Research News

Conserved mechanism of protein-RNA recognition in telomerase

Source: Time: 2015-09-20
Telomeres, the ends of linear eukaryotic chromosomes, are highly specialized structures that are essential for genome integrity and stability. In most eukaryotes telomere length is replenished by telomerase, a specialized reverse transcriptase that iteratively adds telomeric repeats at the chromosome ends. Telomerase activity and telomere length are closely related to organismal aging and tumorigenesis, and telomerase dysfunction can cause several human premature aging syndromes, such as dyskeratosis congenital and aplastic anemia. Telomerase is a large ribonucleoprotein complex minimally composed of a catalytic telomerase reverse transcriptase (TERT) and an RNA component (TR) that provides the template for telomeric DNA synthesis. Two conserved domains of vertebrate TR, the template-pseudoknot (T/PK) and conserved regions 4 and 5 (CR4/5), bind toTERT independently, and are sufficient to reconstitute telomerase activity in trans with TERT. However, the molecular mechanism of how TERT and TR assemble into a functional telomerase complex remains unclear.
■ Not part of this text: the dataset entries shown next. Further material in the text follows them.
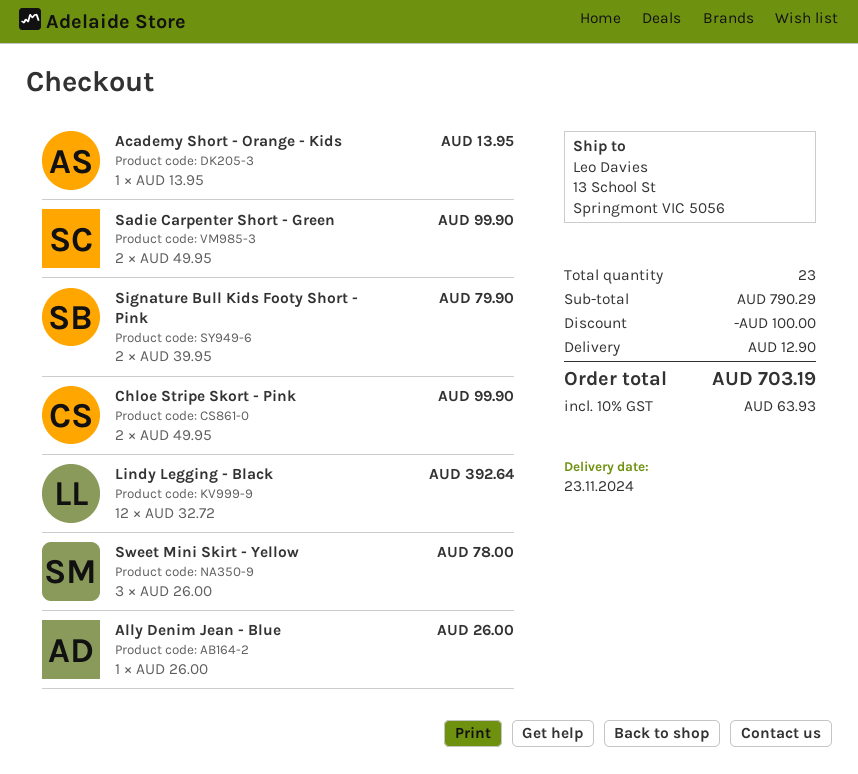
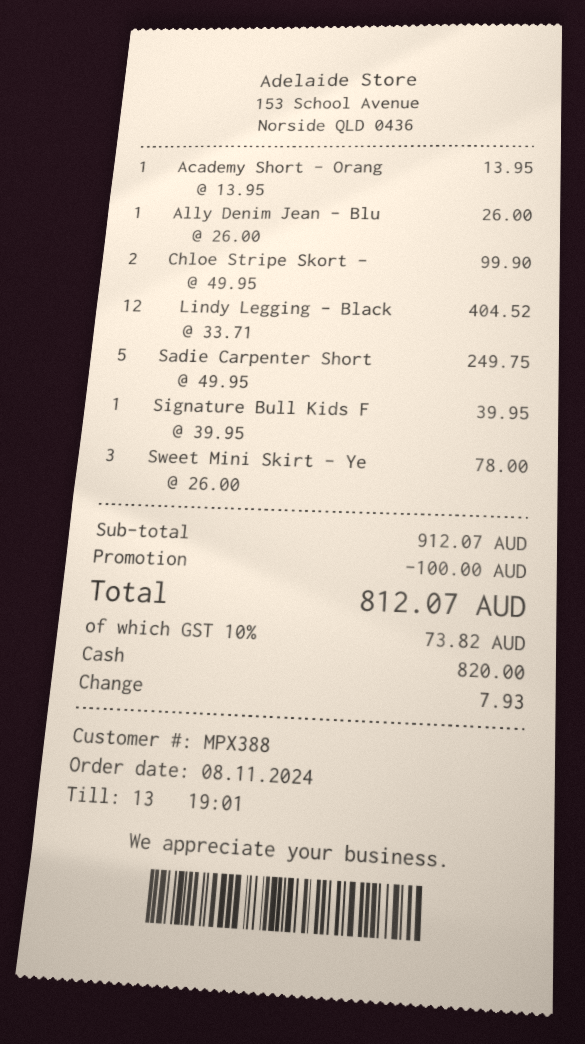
Sadie Carpenter Short - Green: 2 x 49.95 = 99.90 -> 5 x 49.95 = 249.75
Signature Bull Kids Footy Short - Pink: 2 x 39.95 = 79.90 -> 1 x 39.95 = 39.95
Lindy Legging - Black: 12 x 32.72 = 392.64 -> 12 x 33.71 = 404.52
subtotal: 790.29 -> 912.07
shipping: 12.90 -> none
tax: 10% = 63.93 -> 10% = 73.82
total: 703.19 -> 812.07

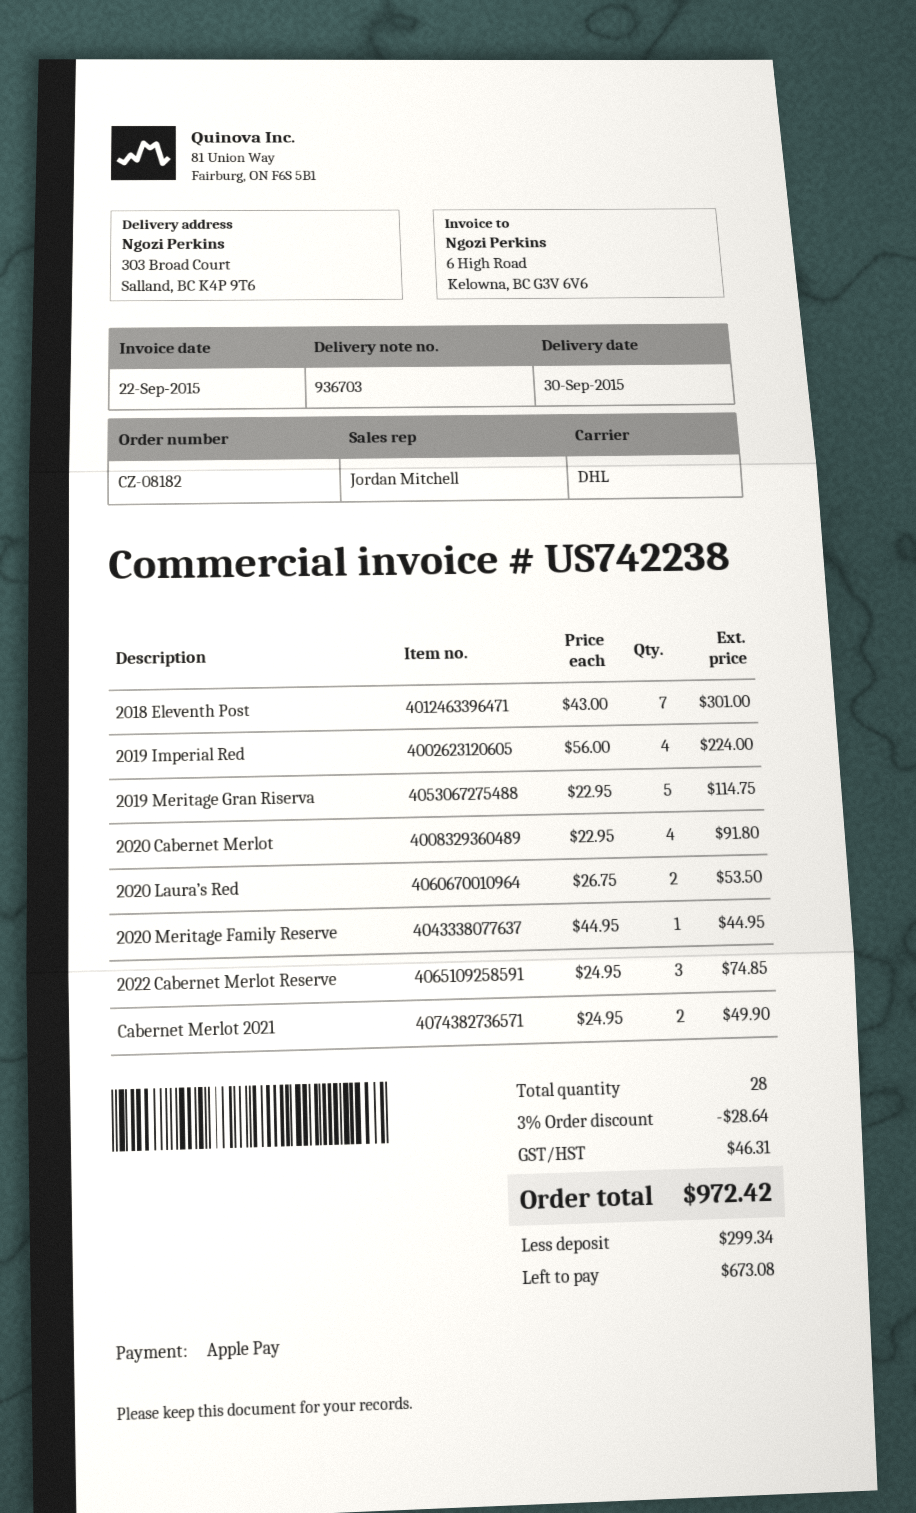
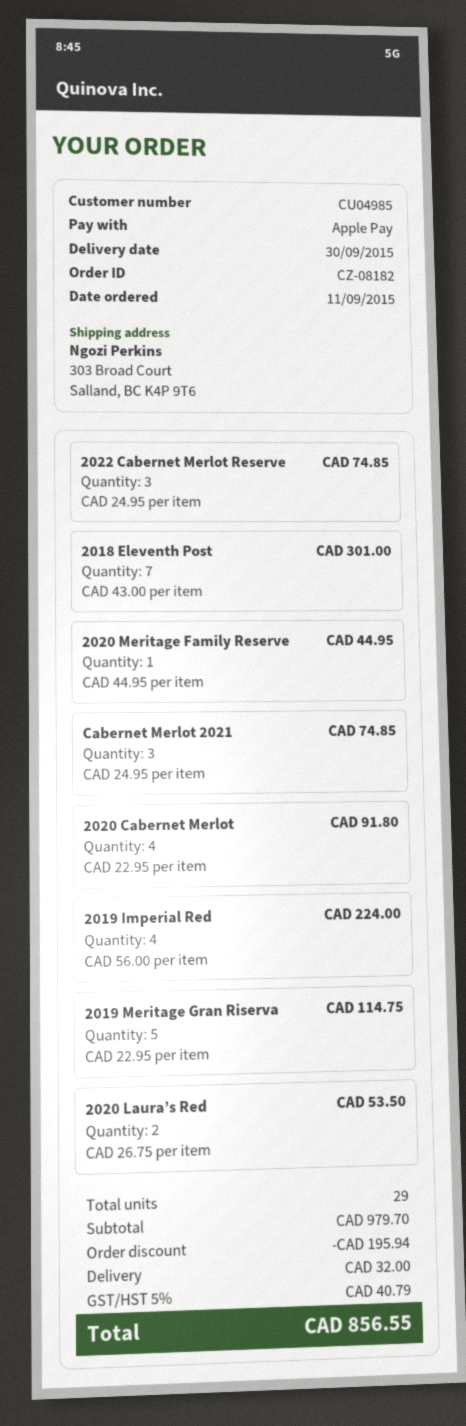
Cabernet Merlot 2021: 2 x 24.95 = 49.90 -> 3 x 24.95 = 74.85
total quantity: 28 -> 29
discount: 28.64 -> 195.94
shipping: none -> 32.00
tax: 46.31 -> 40.79
total: 972.42 -> 856.55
HUANG Jing and her colleagues from a research group led by Prof. LEI Ming at National Center for Protein Science Shanghai, Institute of Biochemistry and Cell Biology, Chinese Academy of Sciences, determined the crystal structure of CR4/5 complexed with TRBD in which CR4/5 adopts an L-shaped three-way junction conformation with its two arms clamping onto TRBD. Both sequence and the conformation of CR4/5 are required for the interaction. The structural and mutational analyses strongly suggests that the observed CR4/5-TRBD interaction is common to species from yeast to humans, and CR4/5 in vertebrate TR might play a similar role in telomerase regulation as stem-loop IV in Tetrahymena TR. The high-resolution map of telomerase RNA-protein binding interface would offer new opportunities for the development of therapeutics that modulate telomerase activity for the treatment of human diseases.

This study entitled “Structural basis for protein-RNA recognition in telomerase” was published online in Nature Structural and molecular biology on May 4, 2014.This work was done in collaboration with Prof. CHEN Julian from Arizona State University, and supported by grants from the Ministry of Science and Technology of China, the Strategic Priority Research Program of the Chinese Academy of Sciences, and the US National Institutes of Health.


Model for the protein-RNA recognition in telomerase. (Image provided by Prof. LEI Ming’s group)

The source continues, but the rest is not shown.